▸ EXERCISE
Scan each line of the records for the word "pressure" and extract the ones that have it.

▸ Dataset records
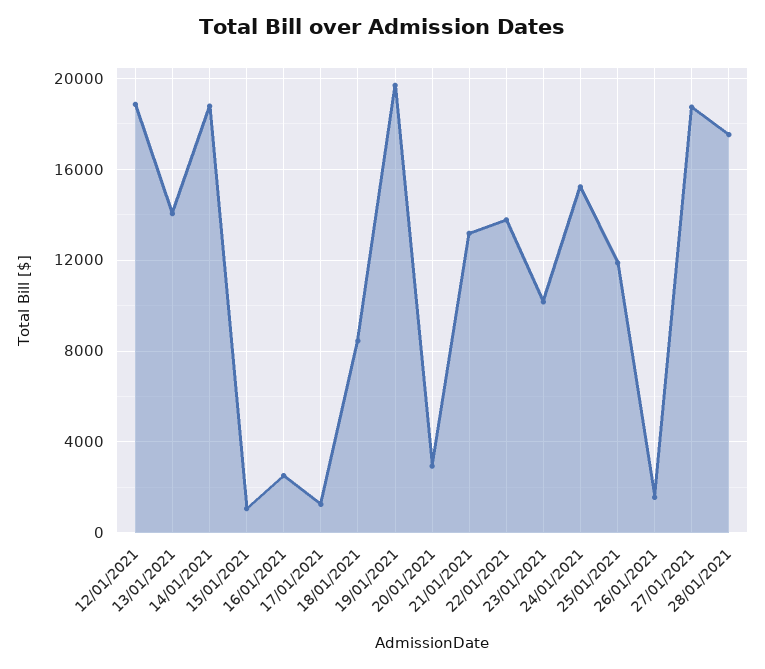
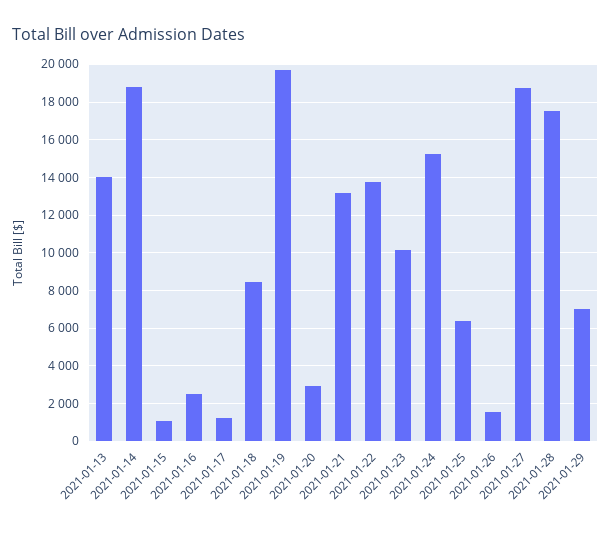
12/01/2021: 19000 -> none
25/01/2021: 12000 -> 6500
2021-01-29: none -> 7000

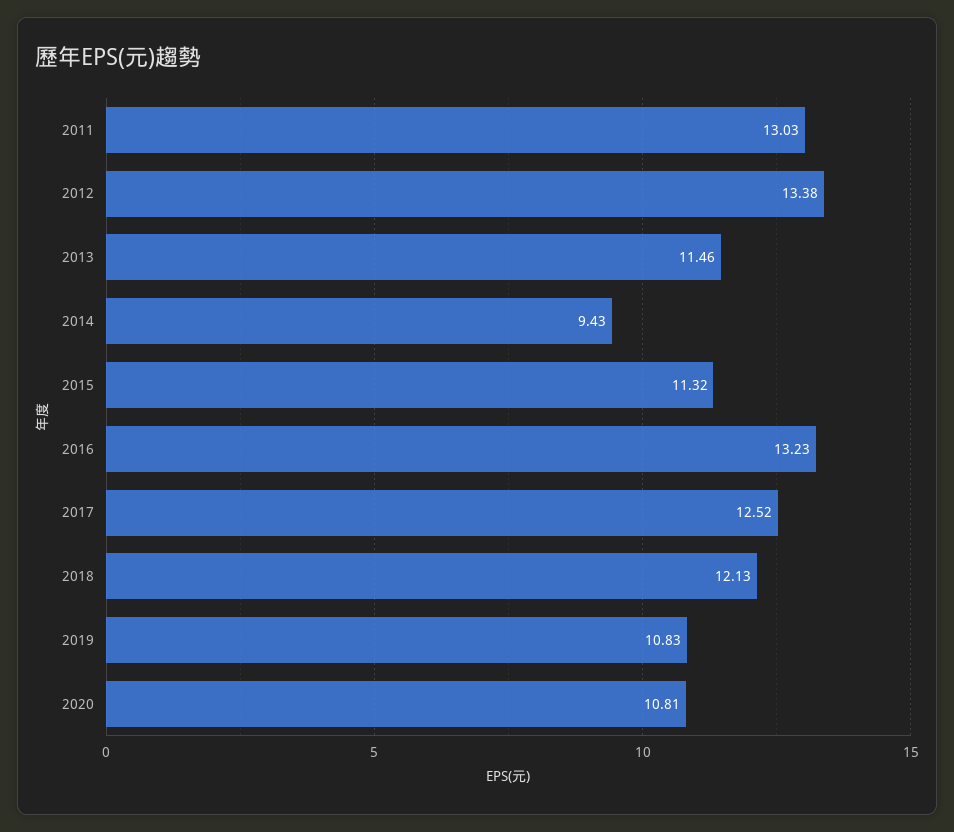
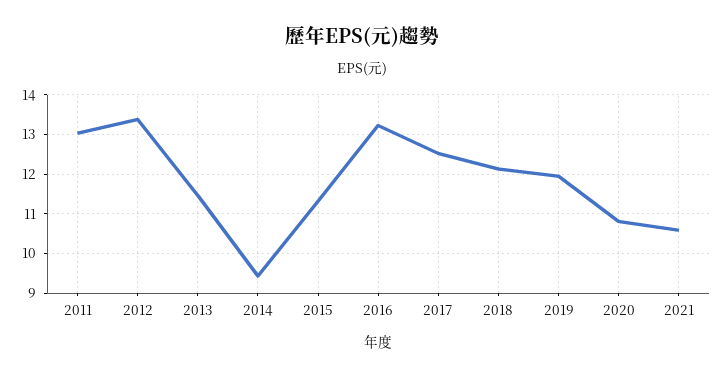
2019: 10.83 -> 12
2021: none -> 10.6

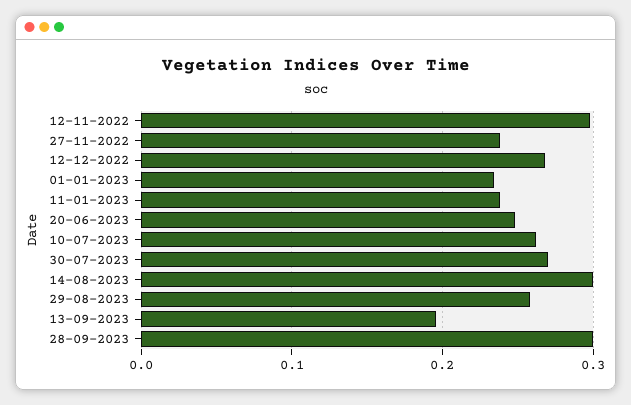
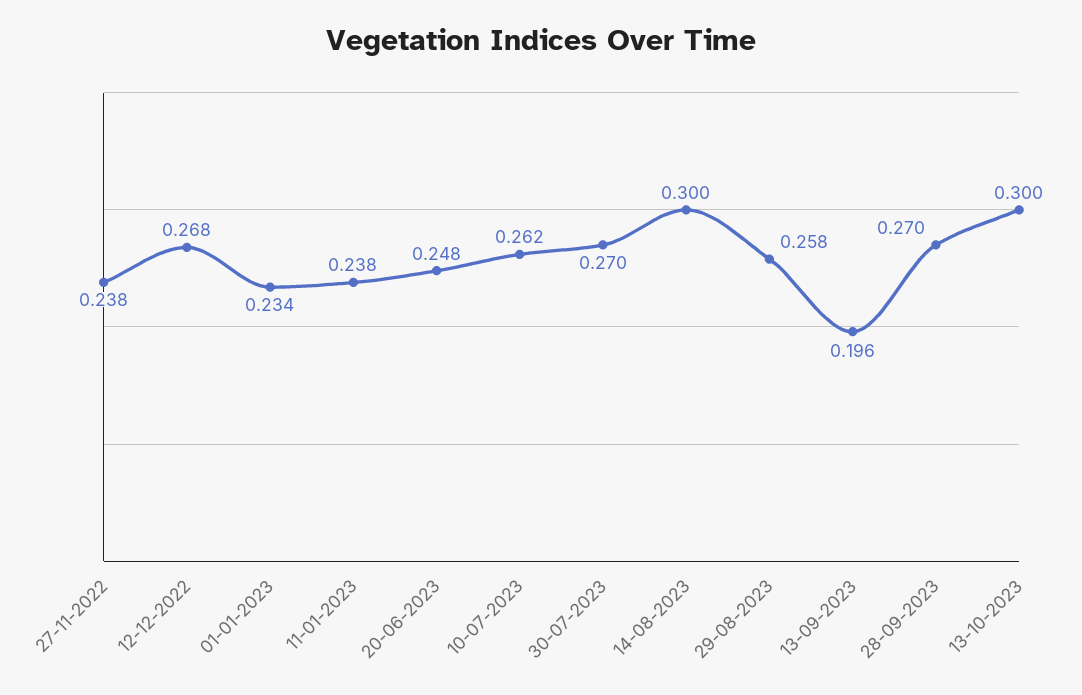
12-11-2022: 0.3 -> none
28-09-2023: 0.3 -> 0.27
13-10-2023: none -> 0.3

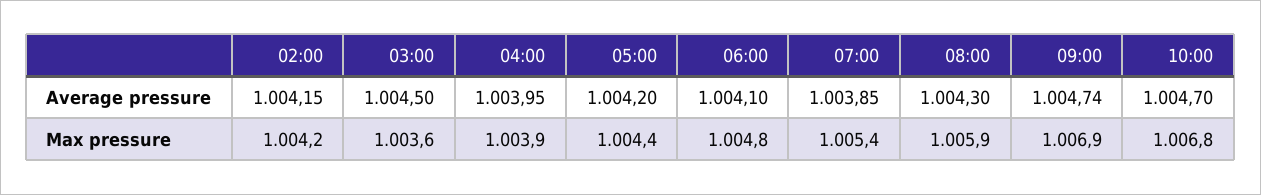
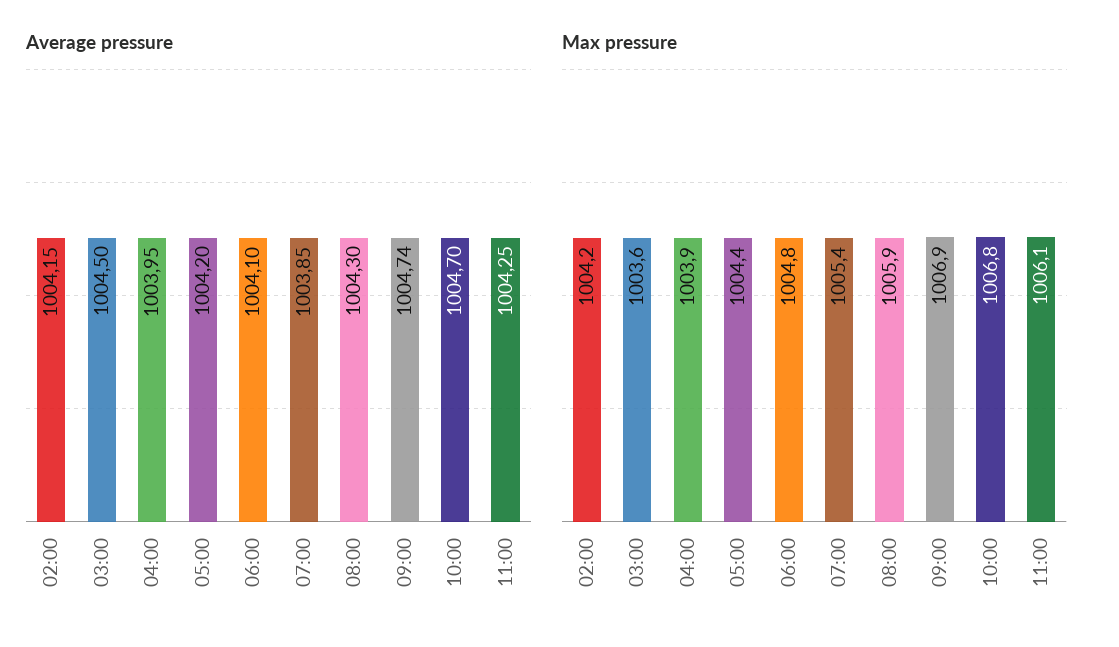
Average pressure, 11:00: none -> 1004.25
Max pressure, 11:00: none -> 1006.1

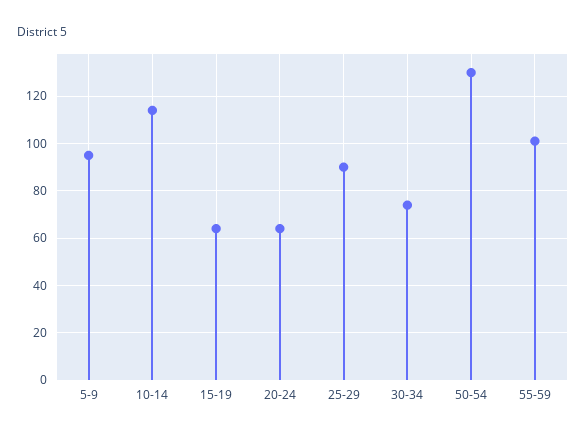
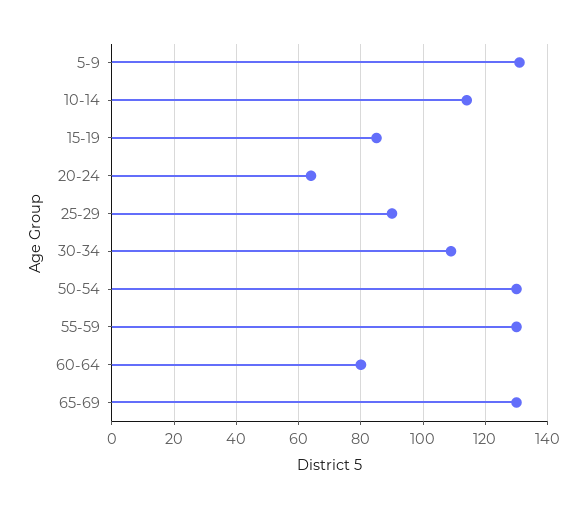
5-9: 95 -> 130
15-19: 65 -> 85
30-34: 75 -> 110
55-59: 100 -> 130
60-64: none -> 80
65-69: none -> 130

▸ SOLUTION TO THIS PROBLEM
Average pressure, 11:00: none -> 1004.25
Max pressure, 11:00: none -> 1006.1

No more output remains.